# [DATA UNDER STUDY]
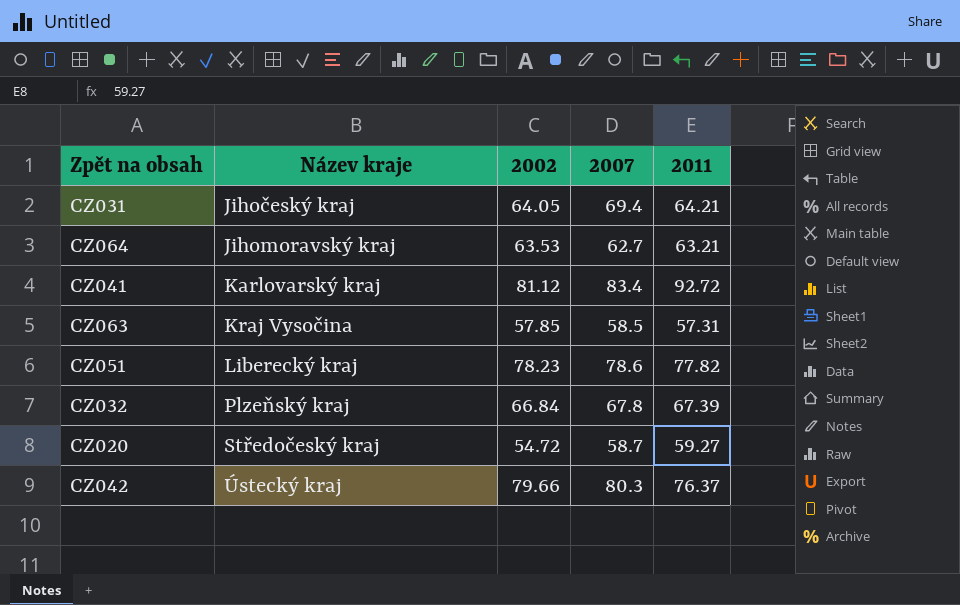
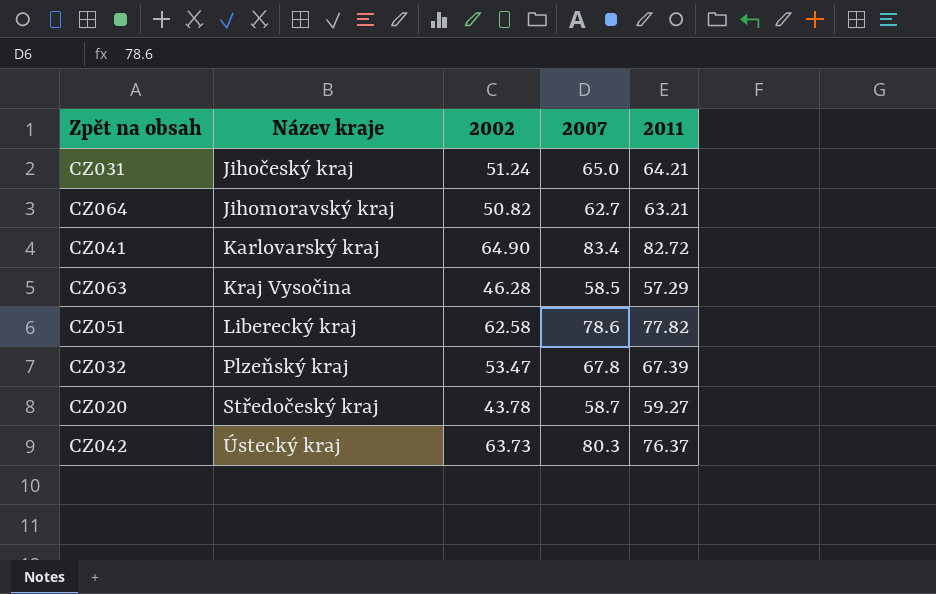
CZ031 | 2002: 64.05 -> 51.24
CZ031 | 2007: 69.4 -> 65.0
CZ064 | 2002: 63.53 -> 50.82
CZ041 | 2002: 81.12 -> 64.90
CZ041 | 2011: 92.72 -> 82.72
CZ063 | 2002: 57.85 -> 46.28
CZ063 | 2011: 57.31 -> 57.29
CZ051 | 2002: 78.23 -> 62.58
CZ032 | 2002: 66.84 -> 53.47
CZ020 | 2002: 54.72 -> 43.78
CZ042 | 2002: 79.66 -> 63.73

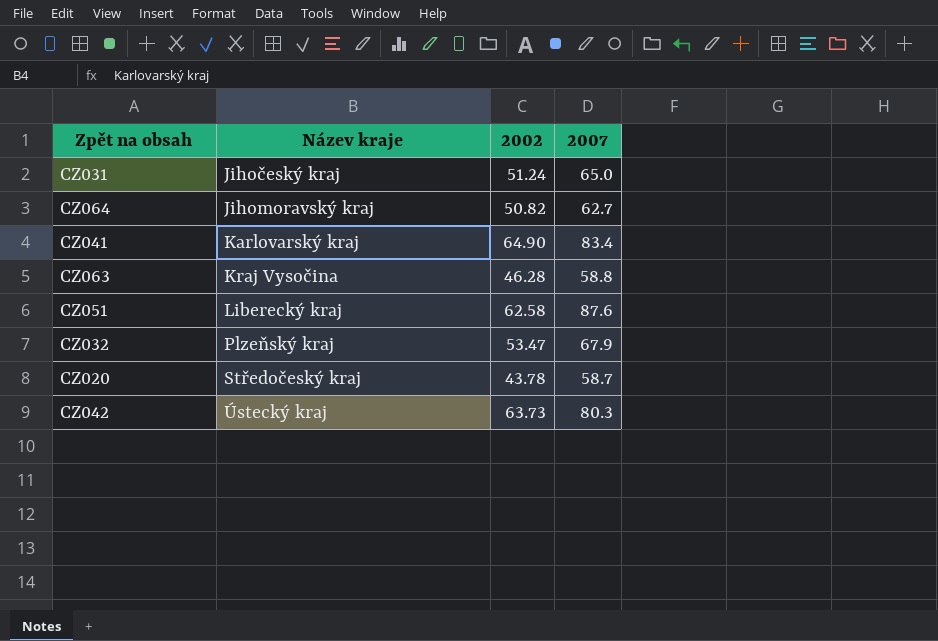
column 2011 | position: 5 -> none
CZ063 | 2007: 58.5 -> 58.8
CZ051 | 2007: 78.6 -> 87.6
CZ032 | 2007: 67.8 -> 67.9

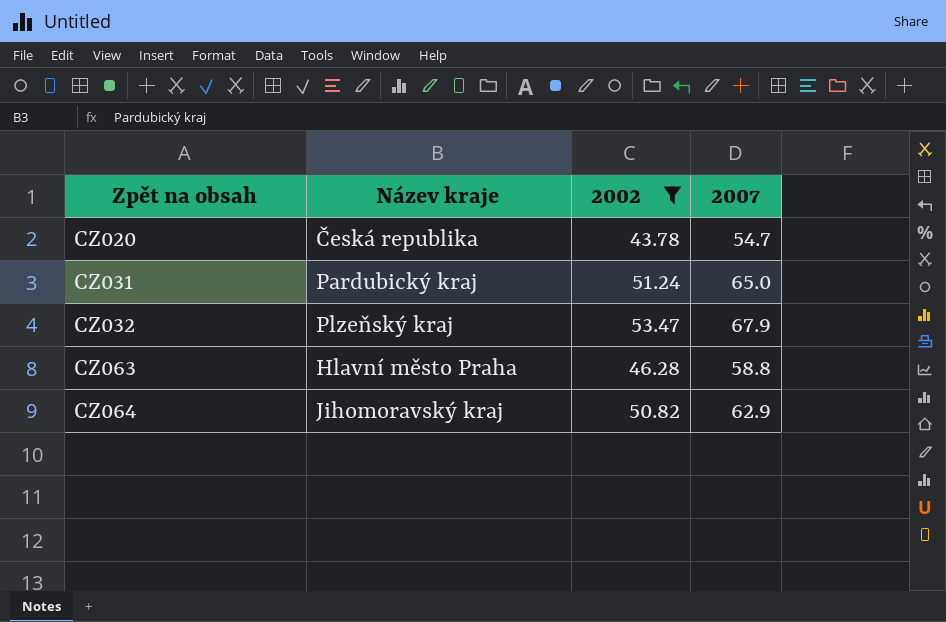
filter: none -> 2002 <= 53.47
row order: Název kraje ascending -> Zpět na obsah ascending
CZ020 | Název kraje: Středočeský kraj -> Česká republika
CZ020 | 2007: 58.7 -> 54.7
CZ031 | Název kraje: Jihočeský kraj -> Pardubický kraj
CZ063 | Název kraje: Kraj Vysočina -> Hlavní město Praha
CZ064 | 2007: 62.7 -> 62.9

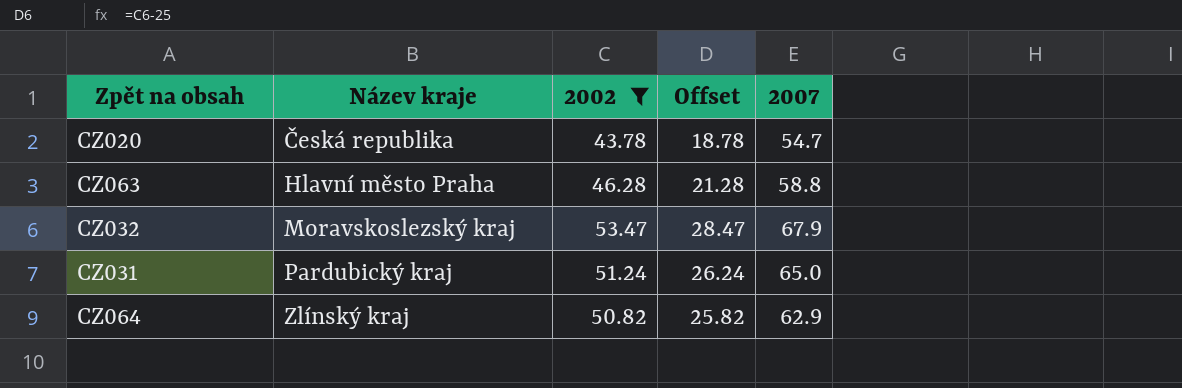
row order: Zpět na obsah ascending -> Název kraje ascending
column Offset | formula: none -> [2002] - 25
CZ032 | Název kraje: Plzeňský kraj -> Moravskoslezský kraj
CZ064 | Název kraje: Jihomoravský kraj -> Zlínský kraj

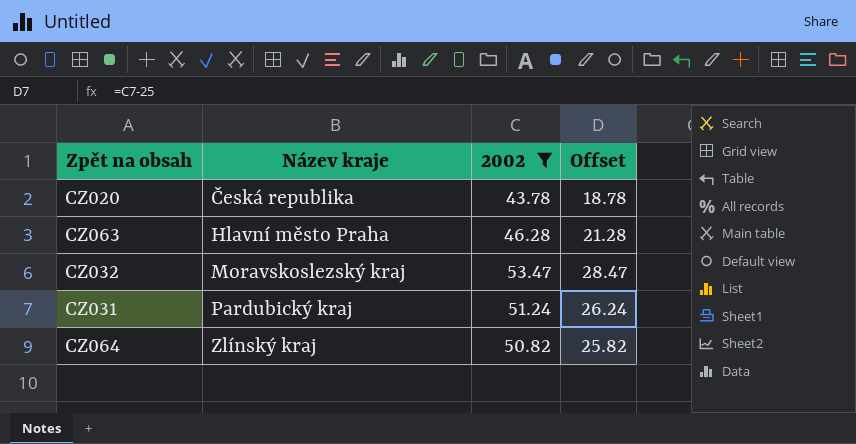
column 2007 | position: 5 -> none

# [EXERCISE INSTRUCTIONS]
Skipping the pictures, print the lines in the listing above exactly as written, starting at the line with "CZ020 | 2002: 54.72 -> 43.78" and ending at the line with "CZ032 | Název", both included.

# [COMPLETED TASK]
CZ020 | 2002: 54.72 -> 43.78
CZ042 | 2002: 79.66 -> 63.73

column 2011 | position: 5 -> none
CZ063 | 2007: 58.5 -> 58.8
CZ051 | 2007: 78.6 -> 87.6
CZ032 | 2007: 67.8 -> 67.9

filter: none -> 2002 <= 53.47
row order: Název kraje ascending -> Zpět na obsah ascending
CZ020 | Název kraje: Středočeský kraj -> Česká republika
CZ020 | 2007: 58.7 -> 54.7
CZ031 | Název kraje: Jihočeský kraj -> Pardubický kraj
CZ063 | Název kraje: Kraj Vysočina -> Hlavní město Praha
CZ064 | 2007: 62.7 -> 62.9

row order: Zpět na obsah ascending -> Název kraje ascending
column Offset | formula: none -> [2002] - 25
CZ032 | Název kraje: Plzeňský kraj -> Moravskoslezský kraj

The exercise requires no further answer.